---- Input records
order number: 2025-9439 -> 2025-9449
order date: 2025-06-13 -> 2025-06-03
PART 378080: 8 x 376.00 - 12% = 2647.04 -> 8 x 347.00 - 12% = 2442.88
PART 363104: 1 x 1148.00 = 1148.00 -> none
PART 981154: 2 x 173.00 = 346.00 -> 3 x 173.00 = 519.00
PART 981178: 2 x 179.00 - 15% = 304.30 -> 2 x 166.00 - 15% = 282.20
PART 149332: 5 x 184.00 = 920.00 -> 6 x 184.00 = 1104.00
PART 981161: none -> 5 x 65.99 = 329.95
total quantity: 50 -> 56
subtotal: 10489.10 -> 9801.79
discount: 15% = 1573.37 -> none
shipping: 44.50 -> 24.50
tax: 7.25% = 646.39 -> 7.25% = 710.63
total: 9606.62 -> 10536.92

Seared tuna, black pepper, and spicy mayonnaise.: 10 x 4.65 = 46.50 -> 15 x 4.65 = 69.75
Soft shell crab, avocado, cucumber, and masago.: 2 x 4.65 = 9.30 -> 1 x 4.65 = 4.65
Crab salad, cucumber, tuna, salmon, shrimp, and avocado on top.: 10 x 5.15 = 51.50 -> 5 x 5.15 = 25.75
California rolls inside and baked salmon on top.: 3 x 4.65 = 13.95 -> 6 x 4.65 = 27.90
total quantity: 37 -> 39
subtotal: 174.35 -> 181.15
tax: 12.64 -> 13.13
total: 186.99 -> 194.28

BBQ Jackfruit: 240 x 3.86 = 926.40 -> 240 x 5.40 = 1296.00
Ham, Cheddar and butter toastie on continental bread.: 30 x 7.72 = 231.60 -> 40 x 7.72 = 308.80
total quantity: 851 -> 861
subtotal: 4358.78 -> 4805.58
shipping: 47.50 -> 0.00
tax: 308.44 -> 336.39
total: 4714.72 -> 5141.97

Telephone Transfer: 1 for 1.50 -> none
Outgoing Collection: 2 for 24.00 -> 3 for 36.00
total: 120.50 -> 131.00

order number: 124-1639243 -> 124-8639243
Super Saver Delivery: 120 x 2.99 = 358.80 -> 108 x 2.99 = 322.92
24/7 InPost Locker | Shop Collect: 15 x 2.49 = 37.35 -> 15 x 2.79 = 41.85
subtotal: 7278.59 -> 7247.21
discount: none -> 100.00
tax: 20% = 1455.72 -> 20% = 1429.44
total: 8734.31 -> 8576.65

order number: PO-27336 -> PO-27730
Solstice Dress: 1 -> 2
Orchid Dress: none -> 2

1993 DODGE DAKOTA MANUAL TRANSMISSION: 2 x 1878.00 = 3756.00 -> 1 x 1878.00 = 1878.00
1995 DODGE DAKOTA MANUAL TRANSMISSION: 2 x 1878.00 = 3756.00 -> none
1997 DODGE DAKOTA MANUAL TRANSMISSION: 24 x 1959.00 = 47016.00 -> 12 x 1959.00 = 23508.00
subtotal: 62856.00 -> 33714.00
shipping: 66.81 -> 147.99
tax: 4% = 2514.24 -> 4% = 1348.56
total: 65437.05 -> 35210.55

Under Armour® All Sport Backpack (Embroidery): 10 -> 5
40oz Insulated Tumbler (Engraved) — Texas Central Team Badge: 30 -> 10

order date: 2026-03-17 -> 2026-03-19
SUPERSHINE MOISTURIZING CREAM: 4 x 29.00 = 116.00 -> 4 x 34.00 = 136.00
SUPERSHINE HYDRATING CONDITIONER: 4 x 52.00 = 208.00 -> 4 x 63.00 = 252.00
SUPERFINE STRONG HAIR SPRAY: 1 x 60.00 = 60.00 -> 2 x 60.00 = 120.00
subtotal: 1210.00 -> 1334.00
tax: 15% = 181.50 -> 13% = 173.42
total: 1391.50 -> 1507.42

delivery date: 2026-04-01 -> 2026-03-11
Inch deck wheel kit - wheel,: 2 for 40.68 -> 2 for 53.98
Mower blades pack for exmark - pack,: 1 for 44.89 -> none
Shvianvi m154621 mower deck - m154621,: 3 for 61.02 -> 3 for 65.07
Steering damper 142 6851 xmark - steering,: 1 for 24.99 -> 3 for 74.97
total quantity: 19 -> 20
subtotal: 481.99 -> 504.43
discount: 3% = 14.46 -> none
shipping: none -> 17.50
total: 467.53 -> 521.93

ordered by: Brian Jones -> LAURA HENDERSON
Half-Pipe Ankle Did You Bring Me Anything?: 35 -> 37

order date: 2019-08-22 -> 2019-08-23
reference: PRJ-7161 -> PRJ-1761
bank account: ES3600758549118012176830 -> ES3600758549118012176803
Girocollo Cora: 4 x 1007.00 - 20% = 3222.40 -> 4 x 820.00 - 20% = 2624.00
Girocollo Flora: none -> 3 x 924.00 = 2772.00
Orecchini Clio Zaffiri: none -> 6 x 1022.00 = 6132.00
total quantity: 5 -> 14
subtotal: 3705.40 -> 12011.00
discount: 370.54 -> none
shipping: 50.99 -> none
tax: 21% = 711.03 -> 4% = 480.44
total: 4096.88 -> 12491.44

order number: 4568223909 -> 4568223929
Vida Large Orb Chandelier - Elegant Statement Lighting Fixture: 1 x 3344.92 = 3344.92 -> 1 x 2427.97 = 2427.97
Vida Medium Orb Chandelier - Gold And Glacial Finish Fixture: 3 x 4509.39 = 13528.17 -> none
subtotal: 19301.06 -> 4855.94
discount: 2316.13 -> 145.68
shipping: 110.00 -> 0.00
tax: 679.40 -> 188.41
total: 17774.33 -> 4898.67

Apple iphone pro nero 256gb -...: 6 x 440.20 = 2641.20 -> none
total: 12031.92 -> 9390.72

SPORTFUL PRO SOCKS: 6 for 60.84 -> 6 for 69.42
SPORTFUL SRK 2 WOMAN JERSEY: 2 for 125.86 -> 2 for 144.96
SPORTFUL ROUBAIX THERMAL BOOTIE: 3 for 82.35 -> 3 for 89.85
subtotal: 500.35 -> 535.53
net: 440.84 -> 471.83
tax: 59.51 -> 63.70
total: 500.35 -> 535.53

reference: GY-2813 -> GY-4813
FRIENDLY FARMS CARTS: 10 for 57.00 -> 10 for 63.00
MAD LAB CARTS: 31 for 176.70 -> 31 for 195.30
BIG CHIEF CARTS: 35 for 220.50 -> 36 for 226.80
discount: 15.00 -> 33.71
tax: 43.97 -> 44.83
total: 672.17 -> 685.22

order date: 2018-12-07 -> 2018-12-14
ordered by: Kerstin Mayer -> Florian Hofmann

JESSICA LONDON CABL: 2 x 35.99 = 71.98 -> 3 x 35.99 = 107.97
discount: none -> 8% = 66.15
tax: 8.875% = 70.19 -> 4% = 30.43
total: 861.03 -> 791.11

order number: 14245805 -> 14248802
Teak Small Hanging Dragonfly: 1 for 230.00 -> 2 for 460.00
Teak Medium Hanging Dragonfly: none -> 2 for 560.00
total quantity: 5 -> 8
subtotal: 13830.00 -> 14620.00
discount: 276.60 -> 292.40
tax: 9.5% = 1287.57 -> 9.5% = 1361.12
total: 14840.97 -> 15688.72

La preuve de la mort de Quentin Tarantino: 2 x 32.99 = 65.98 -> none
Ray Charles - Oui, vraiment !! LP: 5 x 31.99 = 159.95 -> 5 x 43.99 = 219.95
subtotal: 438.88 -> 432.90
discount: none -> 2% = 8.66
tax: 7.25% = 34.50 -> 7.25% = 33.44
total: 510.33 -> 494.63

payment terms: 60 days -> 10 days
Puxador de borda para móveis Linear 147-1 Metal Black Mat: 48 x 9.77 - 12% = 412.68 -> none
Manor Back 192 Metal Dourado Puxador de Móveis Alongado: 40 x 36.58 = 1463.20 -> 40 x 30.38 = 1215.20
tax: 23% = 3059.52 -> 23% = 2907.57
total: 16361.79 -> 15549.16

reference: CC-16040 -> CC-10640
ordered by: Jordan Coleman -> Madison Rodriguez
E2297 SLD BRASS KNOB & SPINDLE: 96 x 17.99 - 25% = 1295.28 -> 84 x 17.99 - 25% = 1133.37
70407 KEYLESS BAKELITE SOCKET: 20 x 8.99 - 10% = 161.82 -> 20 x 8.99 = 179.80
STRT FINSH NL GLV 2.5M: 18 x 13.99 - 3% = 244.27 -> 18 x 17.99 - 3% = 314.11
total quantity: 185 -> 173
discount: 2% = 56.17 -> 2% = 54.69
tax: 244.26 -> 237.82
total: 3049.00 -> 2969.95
--------
**Exercise objective:**
Transcribe the records above exactly, beginning at the line that contains "Super Saver Delivery: 120" and ending with the line that contains "1993 DODGE DAKOTA", both included, and nothing else.

**Output below:**
Super Saver Delivery: 120 x 2.99 = 358.80 -> 108 x 2.99 = 322.92
24/7 InPost Locker | Shop Collect: 15 x 2.49 = 37.35 -> 15 x 2.79 = 41.85
subtotal: 7278.59 -> 7247.21
discount: none -> 100.00
tax: 20% = 1455.72 -> 20% = 1429.44
total: 8734.31 -> 8576.65

order number: PO-27336 -> PO-27730
Solstice Dress: 1 -> 2
Orchid Dress: none -> 2

1993 DODGE DAKOTA MANUAL TRANSMISSION: 2 x 1878.00 = 3756.00 -> 1 x 1878.00 = 1878.00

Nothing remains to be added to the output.